Each colony is governed by its own elected officials. Its government is a form of patriarchal democracy, with the basic power residing in the voting of male members. The recognized head is the Preacher, who is responsible for the religious services which are held every weekday evening for 20 minutes and two regular services on Sunday. He is aided by an assistant who is often in charge of the German school, but responsible to the manager for other work. The preacher is aided by a council of five or six elders elected from the group.

No individual may choose his own job. Self-will being ruled out, resignation to the community is held to be the most important value. In recognition of natural skills, he will be assigned to a position that best suits these skills. The individual works for the good of all. No one receives a salary. Needs are supplied from a common storehouse.

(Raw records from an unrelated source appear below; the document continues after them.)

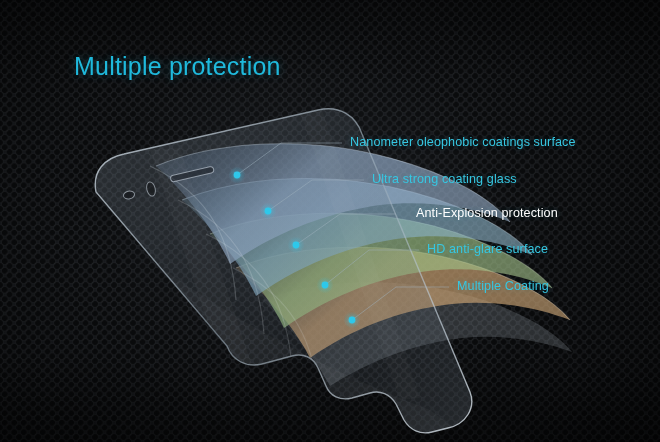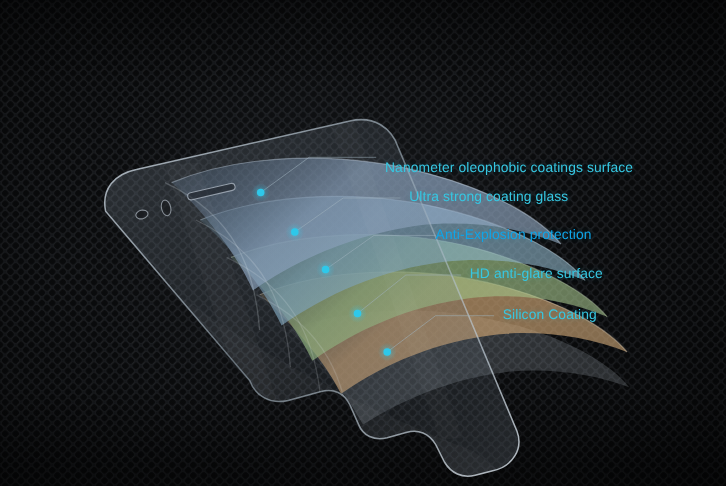"Multiple protection" div { html: none -> <div>Multiple protection</div> }
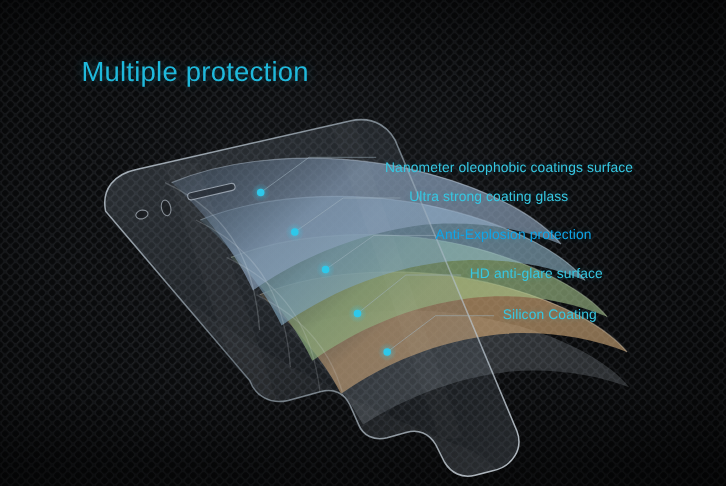"Nanometer oleophobic coatings surface" div.label { margin-top: 10px -> none }
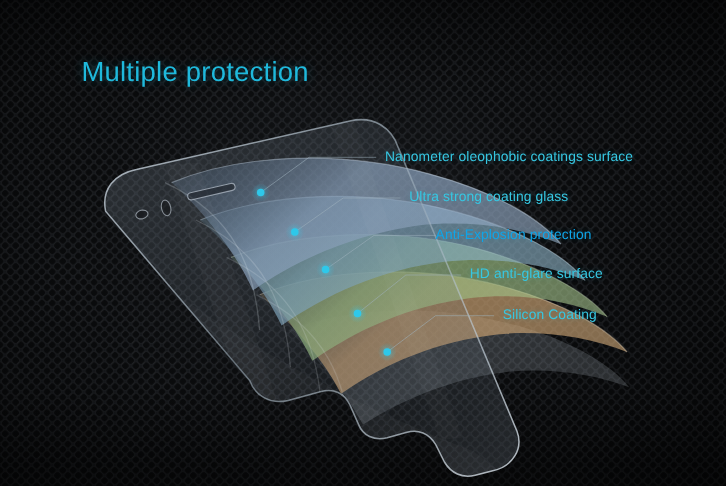"Anti-Explosion protection" div.label { color: #0ea5e9 -> #ffffff; left: 396px -> 416px }
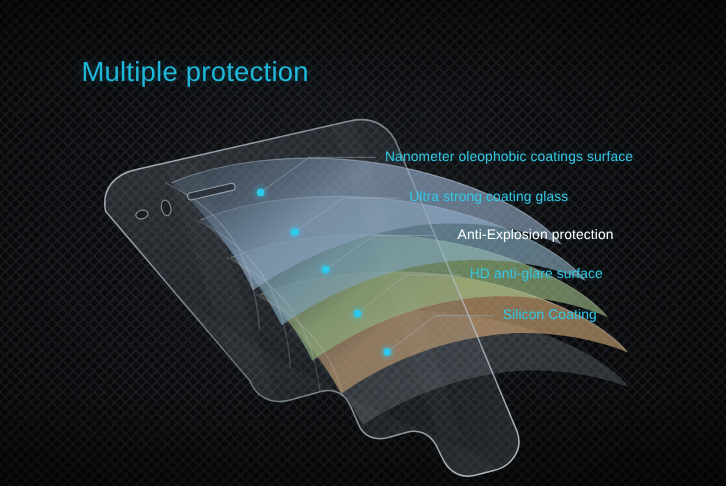"Silicon Coating" div.label { text: Silicon -> Multiple }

Living in such a narrow path is not easy, and gives rise to many rules, many of which are unwritten or are simply customs, while the most important ones are put into writing. That such a path is indeed narrow is proved by the fact that few outsiders join the colony. Some do leave the colony, but, after a time, most return.

Brief History of the Work

In the summer of 1988, I was asked by the Portage assembly to join brother Ross Vanstone for a series of tent meetings in Crystal City, Manitoba.

One Friday night, three Hutterite girls attended the meeting. It was obvious by their typical dress that they were from a Hutterite colony in the area. To our pleasant surprise, they returned to the tent with four others, and we soon learned that one of them was the minister from the Valleyview Colony We were asked by this minister, Jacob Hofer, if we would visit their colony at mealtime. This we did, and this visiting was continued each time we were in the area.

Six years ago we moved as a family from northern B.C. to Manitoba. By a return visit to the colony, we learned that two of the three girls that attended the tent six years earlier were awakened at that time and since then had come to saving faith in Christ.

In the course of our regular visits to encourage these souls, interest has increased, so that now, with the help of other brethren, we are spreading the Word in 17 colonies. Thank God, souls have been saved and new colonies are opening up.

A Call to Prayer

Pray for brethren Jack Gould and Ben Thiessen in Manitoba, Steve Kember in Alberta, and Ross Vanstone in Montana, who have positive contacts amongst the Hutterite colonies in both the Canadian Prairies and in the U.S.A. Peter Smith from England has been organizing the Postal Sunday School in Canada which is opening up new doors for the gospel amongst the Hutterite colonies. Pray that many more will be brought to Christ, learn believers baptism, and what it means to be gathered in assembly capacity.